TROUBLE AT THE SCHERMANS'.
There was trouble in Mrs. Frank Scherman's pretty little household.
The trouble was, it did not stay little. Baby Karen was only six weeks old, and Marmaduke was only three years; great, splendid fellow though he was at that, and "galumphing round,"—as his mother said, who read nonsense to Sinsie out of "Wonderland," and the "Looking Glass,"—upon a stick.
Of course she read nonsense, and talked nonsense,—the very happiest and most reckless kind,—in her nursery; this bright Sin Scherman, who "had lived on nonsense," she declared, "herself, until she was twenty years old; and it did her good." Therefore, on physiological principles, she fed it to her little ones. It agreed with the Saxon constitution. There was nothing like understanding your own family idiosyncrasies.
Everything quaint and odd came naturally to them; even their names.
Asenath: Marmaduke: Kerenhappuch.
"I didn't go about to seek or invent them," said Mrs.
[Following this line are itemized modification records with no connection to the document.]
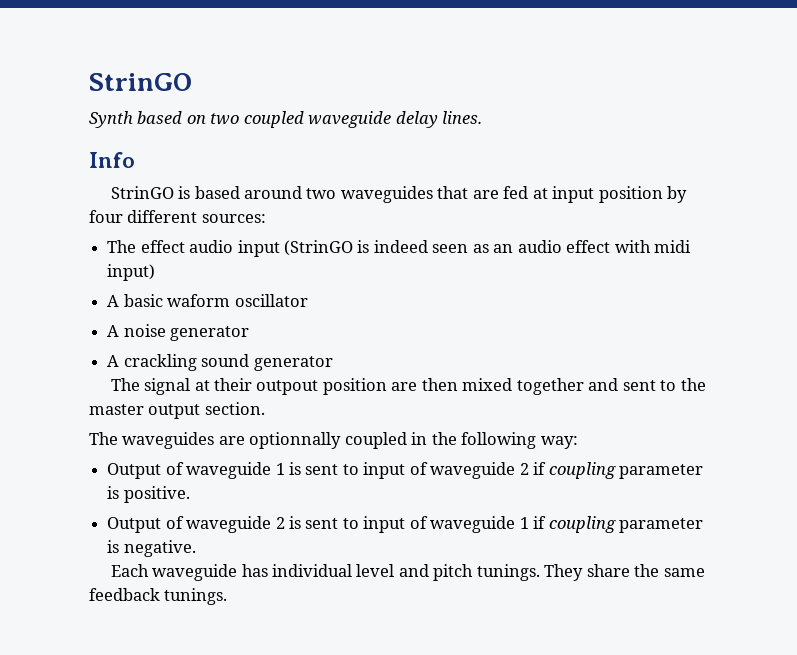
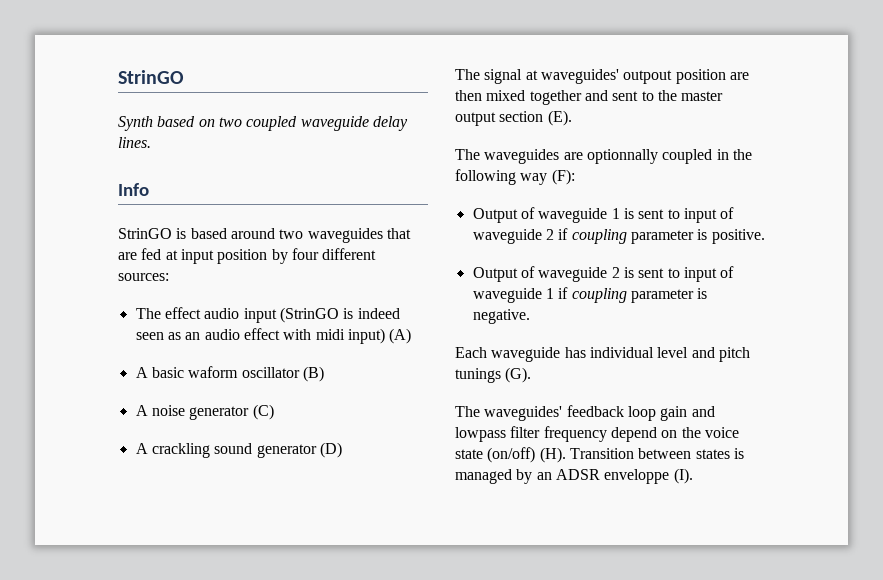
- The effect audio input (StrinGO is indeed seen as an audio effect with midi input)
+ The effect audio input (StrinGO is indeed seen as an audio effect with midi input) (A)
- A basic waform oscillator
+ A basic waform oscillator (B)
- A noise generator
+ A noise generator (C)
- A crackling sound generator
+ A crackling sound generator (D)
- The signal at their outpout position are then mixed together and sent to the master output section.
+ The signal at waveguides' outpout position are then mixed together and sent to the master output section (E).
- The waveguides are optionnally coupled in the following way:
+ The waveguides are optionnally coupled in the following way (F):
- Each waveguide has individual level and pitch tunings. They share the same feedback tunings.
+ Each waveguide has individual level and pitch tunings (G).
+ The waveguides' feedback loop gain and lowpass filter frequency depend on the voice state (on/off) (H). Transition between states is managed by an ADSR enveloppe (I).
Scherman, with grave, innocent eyes and lifted brows. "I didn't name myself, in the first place; did I? Sinsie had to be Sinsie; and then—how am I accountable for the blessed luck that gave me for best friends dear old Marmaduke Wharne and Kerenhappuch Craydocke?"
But down in the kitchen, and up in the nursery, there was disapproval.
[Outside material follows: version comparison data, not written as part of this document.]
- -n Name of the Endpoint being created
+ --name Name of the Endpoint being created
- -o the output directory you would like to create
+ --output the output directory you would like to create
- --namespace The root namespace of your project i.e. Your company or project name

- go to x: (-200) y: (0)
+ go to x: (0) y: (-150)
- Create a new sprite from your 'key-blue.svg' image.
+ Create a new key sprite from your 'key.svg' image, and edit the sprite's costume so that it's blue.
"It was bad enough," they said,—these orderers of household administration,—"when there was two. And no second nurse-girl, and no laundress!"
"If Mrs. Scherman thinks I'm going to put up with baby-clothes slopping about all days of the week, whenever a nurse can get time from tending, and the parlor girl havin' to accommodate and hold the child when she gets her meals, and nobody to fetch out the dishes and give me a chance to clear up, I can just tell her it's too thin!"
"Ye'r a fool to stay," was the expostulation of an outside friend, calling one day to see and condole with and exasperate the aforesaid nurse. "When ther's places yer might have three an' a half a week, an' a nurse for the baby separate, an' not a stitch to wash, not even yer own things! If they was any account at all, they'd keep a laundress!"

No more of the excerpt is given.